Ce projet marque un revirement stratégique radical pour Meta qui avait fermé il y a cinq ans son système de reconnaissance faciale pour identifier les personnes sur Facebook, invoquant la nécessité de trouver « le bon équilibre » pour une technologie soulevant des préoccupations juridiques et éthiques. L’entreprise avait déjà envisagé d’intégrer la reconnaissance faciale à la première version de ses lunettes connectées Ray-Ban en 2021, mais des défis techniques et éthiques avaient bloqué le projet.
Les lunettes connectées connaissent pourtant un succès commercial. EssilorLuxottica, partenaire de Meta pour leur fabrication, a annoncé cette semaine avoir vendu plus de sept millions d’exemplaires en 2025. Cette adoption renforce l’enjeu de la reconnaissance faciale embarquée, transformant un gadget technologique en infrastructure de surveillance potentiellement omniprésente.
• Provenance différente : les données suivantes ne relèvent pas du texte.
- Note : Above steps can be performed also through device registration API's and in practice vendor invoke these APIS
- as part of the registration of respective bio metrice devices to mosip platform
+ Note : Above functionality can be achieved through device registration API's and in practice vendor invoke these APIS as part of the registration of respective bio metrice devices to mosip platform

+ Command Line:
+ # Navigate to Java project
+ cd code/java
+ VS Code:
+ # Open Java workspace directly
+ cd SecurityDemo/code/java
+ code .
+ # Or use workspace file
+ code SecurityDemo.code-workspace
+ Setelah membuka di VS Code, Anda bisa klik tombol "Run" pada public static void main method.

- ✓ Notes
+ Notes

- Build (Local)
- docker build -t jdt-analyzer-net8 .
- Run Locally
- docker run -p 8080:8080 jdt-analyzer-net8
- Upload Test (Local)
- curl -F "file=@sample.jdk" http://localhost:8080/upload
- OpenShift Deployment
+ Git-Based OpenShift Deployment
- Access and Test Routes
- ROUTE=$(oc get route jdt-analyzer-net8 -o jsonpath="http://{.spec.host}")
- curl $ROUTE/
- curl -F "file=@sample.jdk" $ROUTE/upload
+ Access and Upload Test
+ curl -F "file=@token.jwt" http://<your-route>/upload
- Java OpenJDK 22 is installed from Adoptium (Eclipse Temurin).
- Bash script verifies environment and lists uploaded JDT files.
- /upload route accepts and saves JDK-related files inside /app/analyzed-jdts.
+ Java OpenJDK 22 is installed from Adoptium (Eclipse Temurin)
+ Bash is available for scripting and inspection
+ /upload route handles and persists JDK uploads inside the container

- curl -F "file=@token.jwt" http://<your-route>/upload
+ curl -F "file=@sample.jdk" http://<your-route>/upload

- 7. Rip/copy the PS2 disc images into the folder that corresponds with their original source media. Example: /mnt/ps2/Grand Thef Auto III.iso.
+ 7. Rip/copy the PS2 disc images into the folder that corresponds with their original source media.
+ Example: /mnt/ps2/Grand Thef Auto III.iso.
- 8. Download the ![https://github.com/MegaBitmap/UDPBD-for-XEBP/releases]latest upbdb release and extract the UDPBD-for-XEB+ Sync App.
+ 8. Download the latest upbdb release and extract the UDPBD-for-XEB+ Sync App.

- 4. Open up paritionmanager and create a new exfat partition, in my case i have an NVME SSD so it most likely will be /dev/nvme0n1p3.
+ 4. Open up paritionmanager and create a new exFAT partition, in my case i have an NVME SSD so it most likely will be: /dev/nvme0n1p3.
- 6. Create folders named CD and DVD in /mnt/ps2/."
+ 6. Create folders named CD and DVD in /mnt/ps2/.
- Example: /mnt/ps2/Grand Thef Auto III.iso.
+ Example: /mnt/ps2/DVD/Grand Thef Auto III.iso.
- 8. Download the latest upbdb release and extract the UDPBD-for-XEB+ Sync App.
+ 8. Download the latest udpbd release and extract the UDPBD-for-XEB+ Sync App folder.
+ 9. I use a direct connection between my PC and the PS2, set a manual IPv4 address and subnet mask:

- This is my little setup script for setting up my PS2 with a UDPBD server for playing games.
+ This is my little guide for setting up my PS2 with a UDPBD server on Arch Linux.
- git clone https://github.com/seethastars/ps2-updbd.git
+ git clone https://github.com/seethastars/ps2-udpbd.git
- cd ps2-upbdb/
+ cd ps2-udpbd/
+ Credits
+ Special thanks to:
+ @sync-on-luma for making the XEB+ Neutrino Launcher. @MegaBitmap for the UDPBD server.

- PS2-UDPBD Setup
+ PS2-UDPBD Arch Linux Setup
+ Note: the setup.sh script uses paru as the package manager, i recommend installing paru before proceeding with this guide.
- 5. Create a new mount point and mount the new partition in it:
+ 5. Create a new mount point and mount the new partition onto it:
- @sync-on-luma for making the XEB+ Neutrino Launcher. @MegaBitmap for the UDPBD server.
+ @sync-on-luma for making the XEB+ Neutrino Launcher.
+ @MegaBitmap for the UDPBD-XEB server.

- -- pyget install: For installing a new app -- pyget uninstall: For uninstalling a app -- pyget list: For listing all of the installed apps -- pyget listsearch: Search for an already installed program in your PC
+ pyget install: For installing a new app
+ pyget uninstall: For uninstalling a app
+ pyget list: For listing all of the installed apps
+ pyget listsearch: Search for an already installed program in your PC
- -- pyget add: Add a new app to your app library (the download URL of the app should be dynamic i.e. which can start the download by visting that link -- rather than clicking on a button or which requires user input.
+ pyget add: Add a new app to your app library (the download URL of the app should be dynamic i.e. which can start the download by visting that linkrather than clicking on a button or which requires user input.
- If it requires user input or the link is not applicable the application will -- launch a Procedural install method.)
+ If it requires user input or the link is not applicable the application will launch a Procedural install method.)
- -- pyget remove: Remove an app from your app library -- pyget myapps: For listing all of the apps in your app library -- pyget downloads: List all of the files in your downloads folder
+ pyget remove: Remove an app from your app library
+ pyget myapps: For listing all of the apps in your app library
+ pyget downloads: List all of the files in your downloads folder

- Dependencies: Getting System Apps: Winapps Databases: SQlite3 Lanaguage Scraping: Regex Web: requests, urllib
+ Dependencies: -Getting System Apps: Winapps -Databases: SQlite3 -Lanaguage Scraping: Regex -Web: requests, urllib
Une reconnaissance faciale limitée aux comptes Meta et profils publics
Meta explore encore les contours de qui pourra être reconnu par Name Tag. Les options envisagées incluent l’identification de personnes qu’un utilisateur connaît via une plateforme de Meta, ainsi que des individus possédant un compte public sur Instagram ou d’autres services du groupe. La fonctionnalité ne permettrait pas de rechercher littéralement n’importe qui croisé dans la rue, une distinction technique censée atténuer les risques de surveillance généralisée.

Dans une déclaration transmise au New York Times, Meta adopte un ton prudent :
Nous développons des produits qui aident des millions de personnes à se connecter et à enrichir leur vie. Bien que nous entendions souvent parler de l’intérêt pour ce type de fonctionnalité (et que certains produits existent déjà sur le marché), nous continuons à réfléchir aux différentes options et adopterons une approche réfléchie avant de lancer quoi que ce soit.
Des lunettes à enregistrement continu en développement
Les Ray-Ban Meta ont déjà servi à identifier des inconnus en public. En 2024, deux étudiants de Harvard ont combiné ces lunettes avec PimEyes, service de reconnaissance faciale, pour identifier des passagers du métro de Boston. Leur vidéo de l’expérience est devenue virale, forçant Meta à souligner que les lunettes intègrent une LED blanche en haut à droite de la monture signalant l’enregistrement en cours.
Ce témoin lumineux, censé prévenir les sujets filmés, reste discret et facilement ignoré dans les espaces publics bondés. Son efficacité comme garde-fou contre la surveillance furtive demeure contestée par les défenseurs de la vie privée.
Meta développe parallèlement des lunettes dites « super-sensibles » équipées de caméras et capteurs fonctionnant en continu pour enregistrer la journée complète d’un porteur. Ce projet amplifie les inquiétudes sur la normalisation d’un enregistrement permanent de l’espace public par des appareils grand public, transformant chaque porteur de lunettes en capteur de surveillance potentiel.